▶ TASK BRIEF:
Copy nothing but the lines below running from the line containing "- The pronoun" through the line containing "in examples (3)", both end lines included.

▶ DATA FOR PROCESSING:

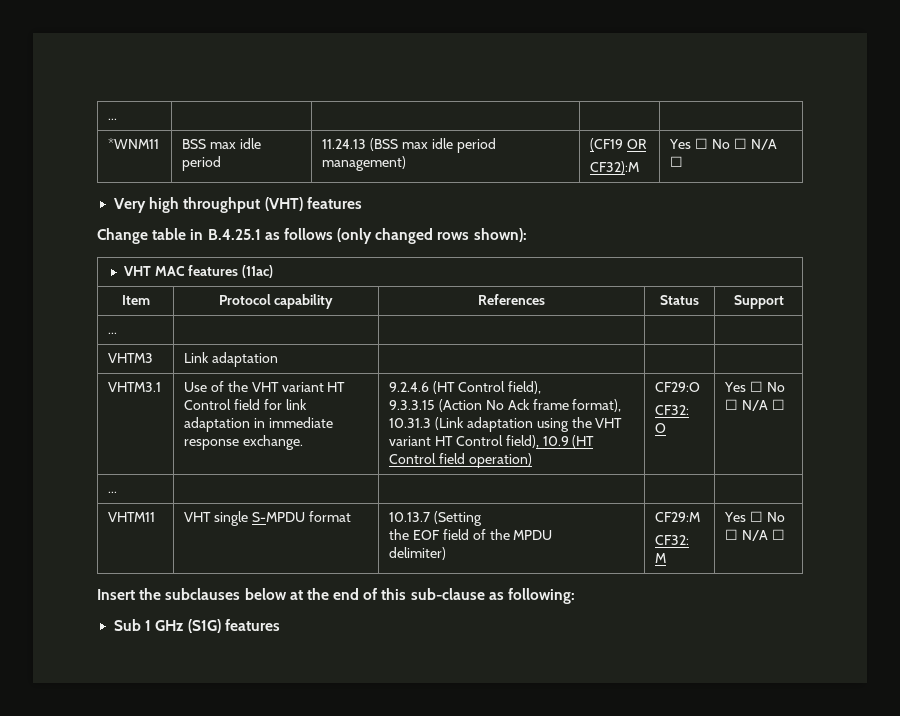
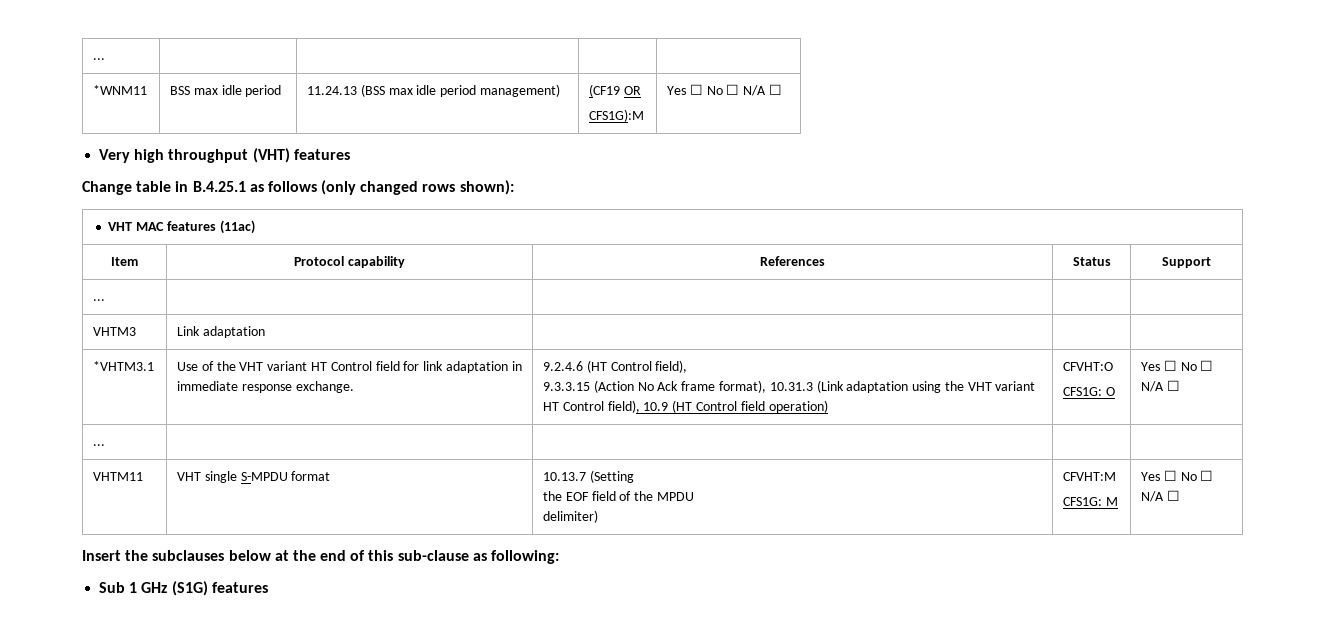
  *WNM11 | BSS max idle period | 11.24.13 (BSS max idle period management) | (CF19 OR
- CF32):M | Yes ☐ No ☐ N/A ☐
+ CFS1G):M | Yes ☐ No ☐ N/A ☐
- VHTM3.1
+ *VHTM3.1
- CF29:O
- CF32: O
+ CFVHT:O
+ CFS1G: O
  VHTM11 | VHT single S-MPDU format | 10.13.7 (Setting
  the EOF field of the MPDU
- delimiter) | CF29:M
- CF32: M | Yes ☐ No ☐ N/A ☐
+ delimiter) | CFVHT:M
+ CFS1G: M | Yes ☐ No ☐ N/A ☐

==

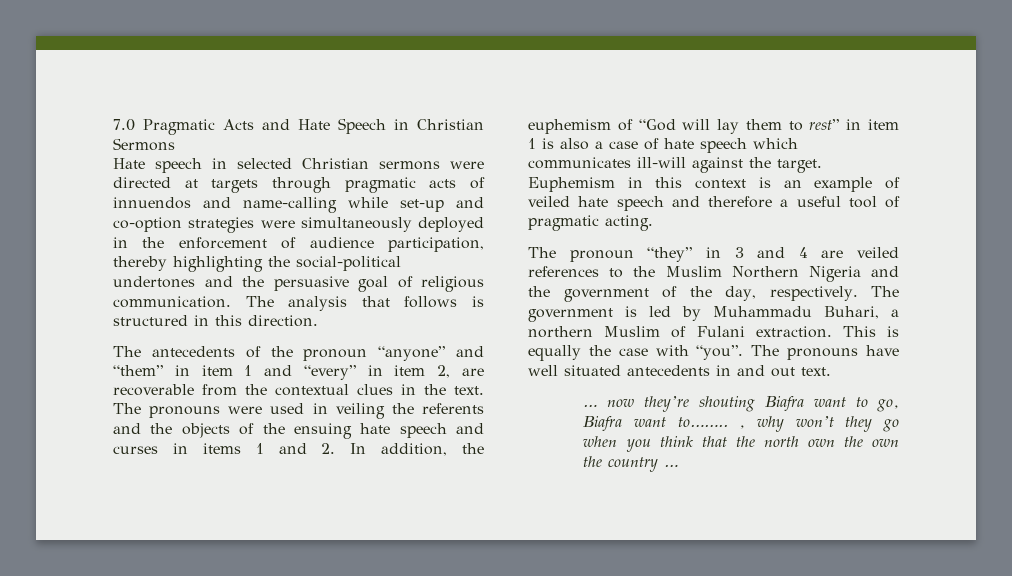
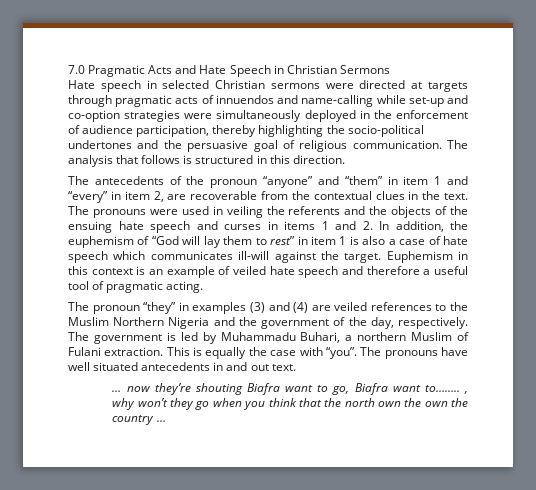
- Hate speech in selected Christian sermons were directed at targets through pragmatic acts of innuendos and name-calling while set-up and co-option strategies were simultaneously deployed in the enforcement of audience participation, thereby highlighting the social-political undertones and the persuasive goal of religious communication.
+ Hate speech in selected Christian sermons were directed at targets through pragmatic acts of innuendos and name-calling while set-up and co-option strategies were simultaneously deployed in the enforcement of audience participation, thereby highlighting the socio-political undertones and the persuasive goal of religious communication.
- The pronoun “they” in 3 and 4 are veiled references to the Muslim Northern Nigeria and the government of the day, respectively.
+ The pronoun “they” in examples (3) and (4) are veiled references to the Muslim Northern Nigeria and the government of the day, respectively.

▶ ANSWER TO THE PROBLEM:
- The pronoun “they” in 3 and 4 are veiled references to the Muslim Northern Nigeria and the government of the day, respectively.
+ The pronoun “they” in examples (3) and (4) are veiled references to the Muslim Northern Nigeria and the government of the day, respectively.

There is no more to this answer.